I was trying to take the gradient of $x^TAx$ i.e. $\nabla_xx^TAx$.
I did have one idea of how to do this which was expression $x^TAx$ as a double summation and then take the partial derivatives wrt to each $x_i$. However, it seemed a little ugly to me, and therefore, was wondering if there was a different maybe more cleaver/cleaner way to derive it.
The kind of idea I was thinking to apply was maybe the product rule of gradients:
$$\nabla_x(uF) = \nabla_xuF + u\nabla_xF$$
Where u is a scalar function and F is a vector field. (I got the above from the following OCW video).

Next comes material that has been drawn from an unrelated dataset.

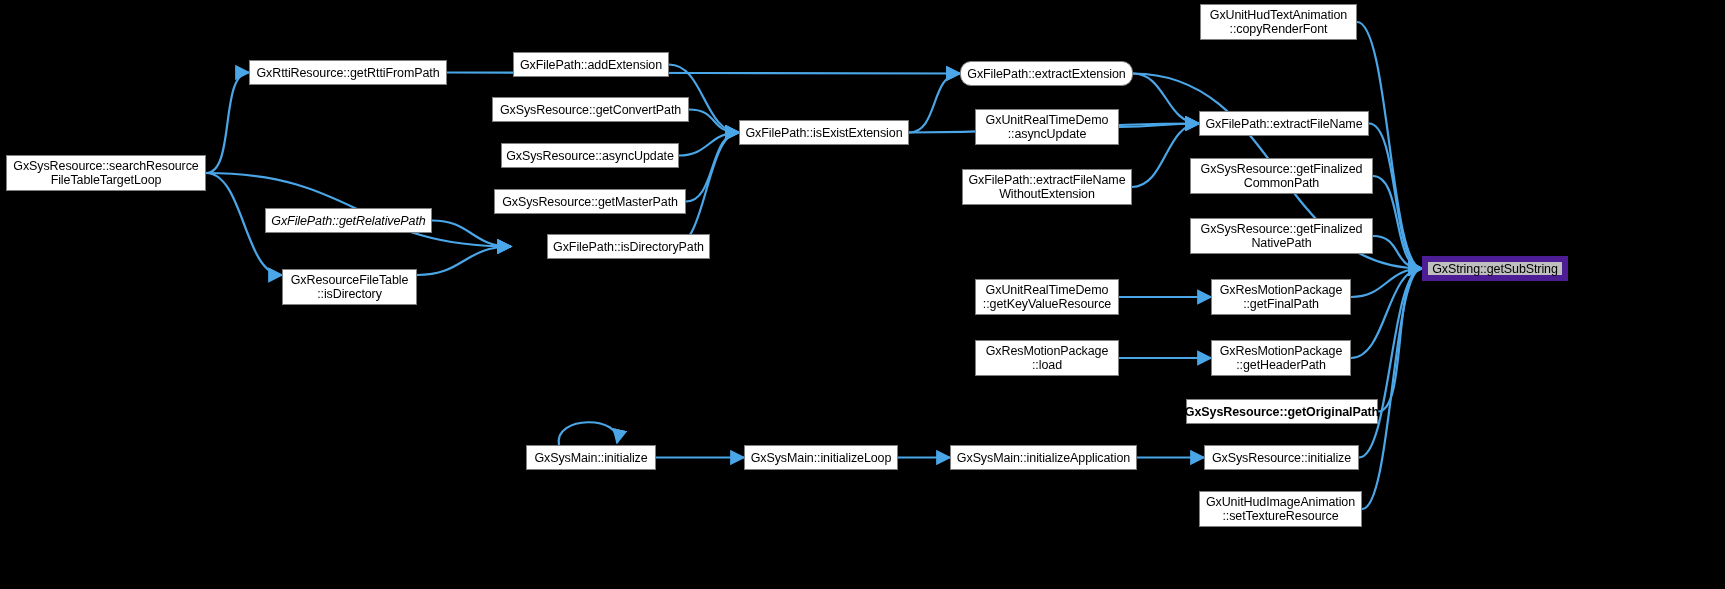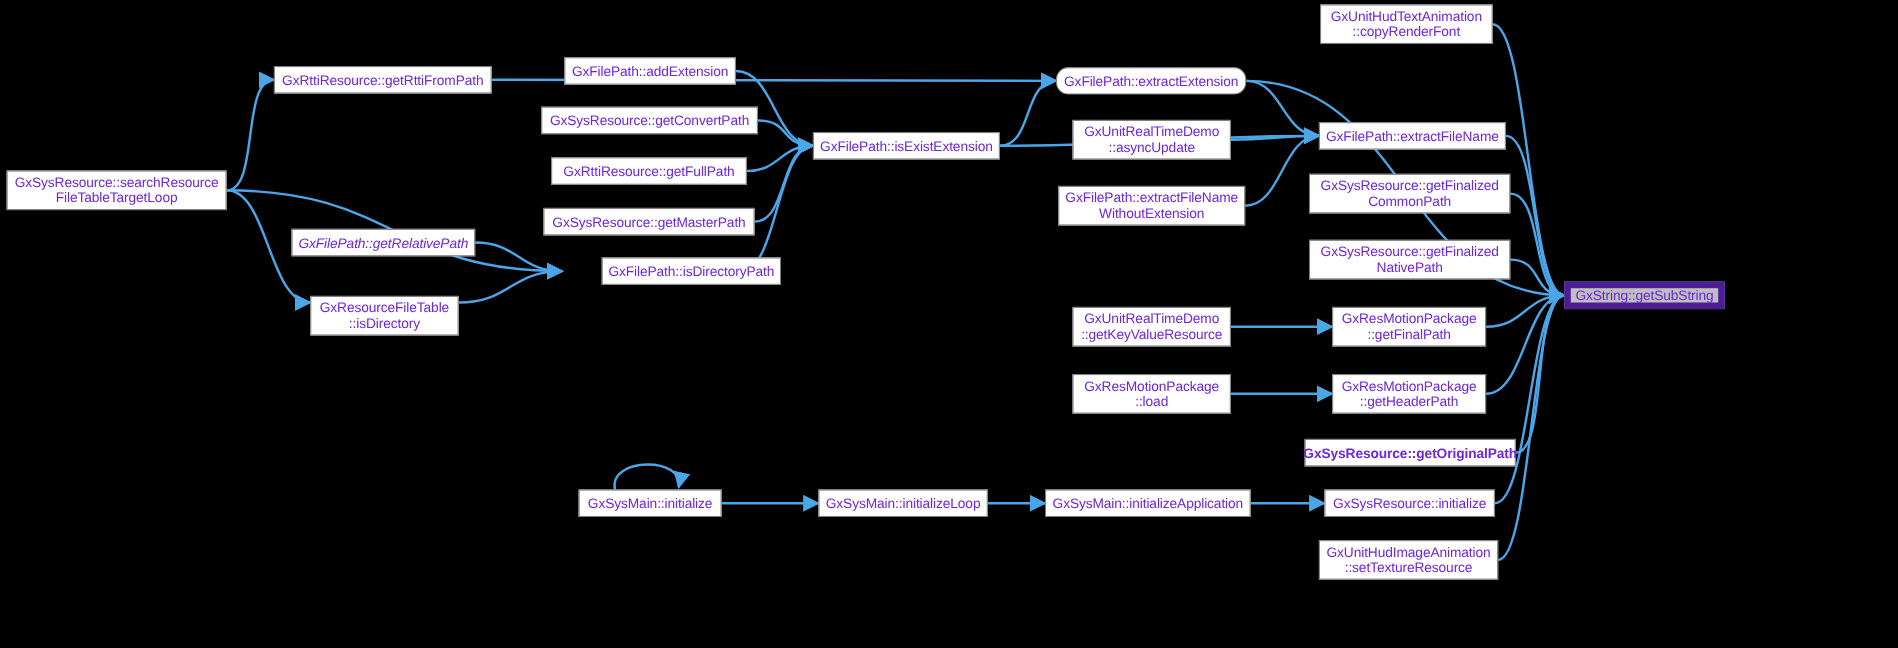"GxUnitHudTextAnimation" .node { color: #6d28d9 -> #000000 }
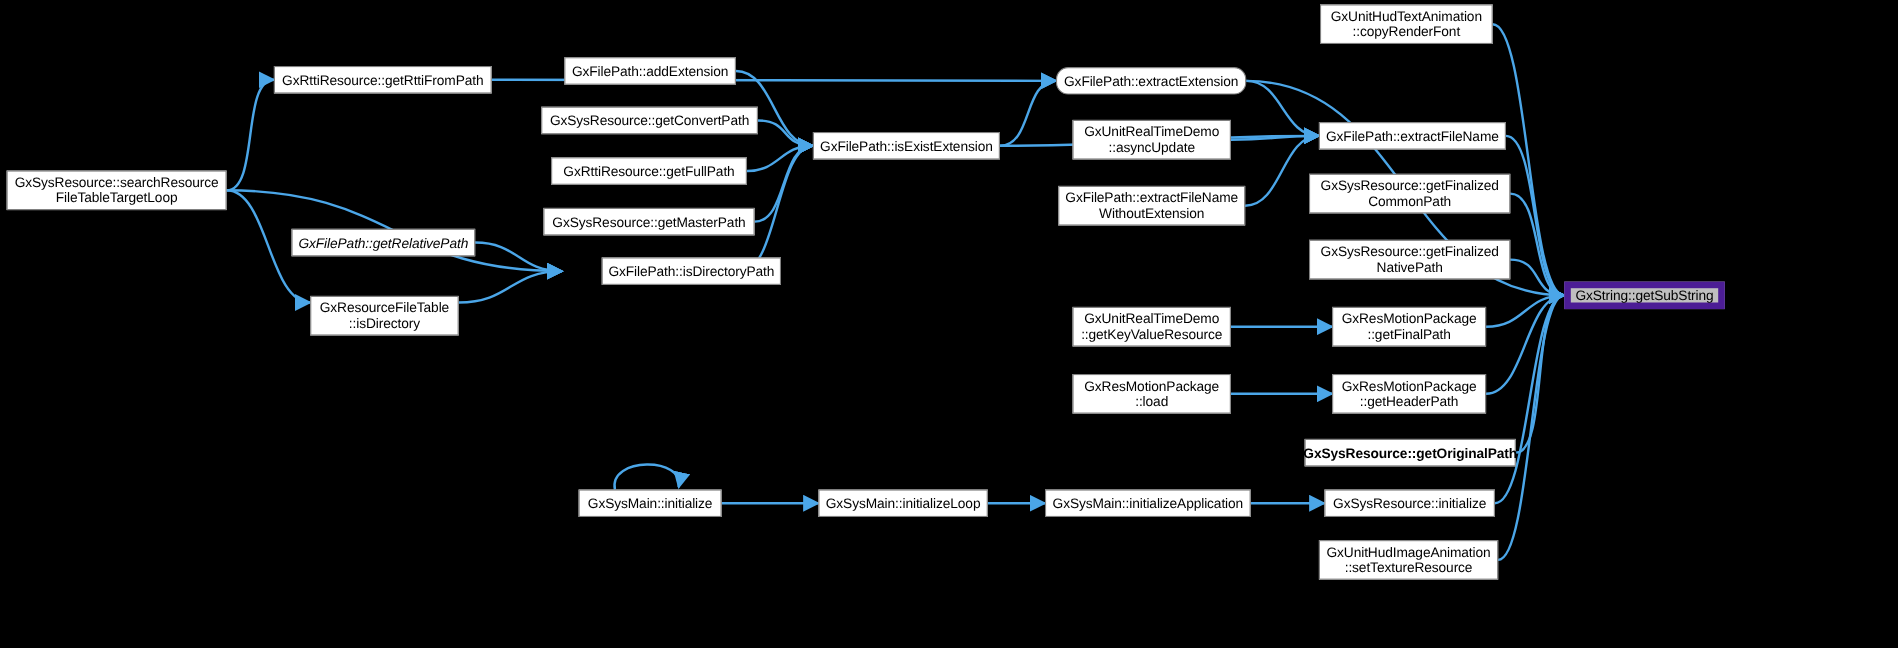"GxRttiResource::getFullPath" div.node { text: GxRttiResource::getFullPath -> GxSysResource::asyncUpdate }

However, I was not 100% sure how to apply it. The issue I had was that if I let $u = x^T$ and $Ax = F$, then F does correspond to a vector field because to start with, it is a valid vector. However, $u = x^T$ does not correspond correctly to a scalar function because its a vector. I guess maybe I am not using the most general version of the product rule? Is there a more general version of it such that it yields a nicer derivation for $\nabla_xx^TAx$?
Best Answer
$$J(x) = x^TAx = \sum_{i,j} A_{ij}x_ix_j \implies \dfrac{dJ(x)}{dx_k} = \sum_{i,j} A_{ij} \dfrac{d(x_ix_j)}{dx_k}$$ We have $$\dfrac{d(x_ix_j)}{dx_k} = \delta_{ik}x_j + \delta_{jk}x_i$$ Hence, \begin{align} \dfrac{dJ(x)}{dx_k} & = \sum_{i,j} A_{ij} \left(\delta_{ik}x_j + \delta_{jk}x_i\right) = \sum_{j}A_{kj}x_j + \sum_{i}A_{ik}x_i = \left((Ax)_k + (A^Tx)_k\right) \end{align} Hence, $$\dfrac{dJ}{dx} = \left(A+A^T\right)x$$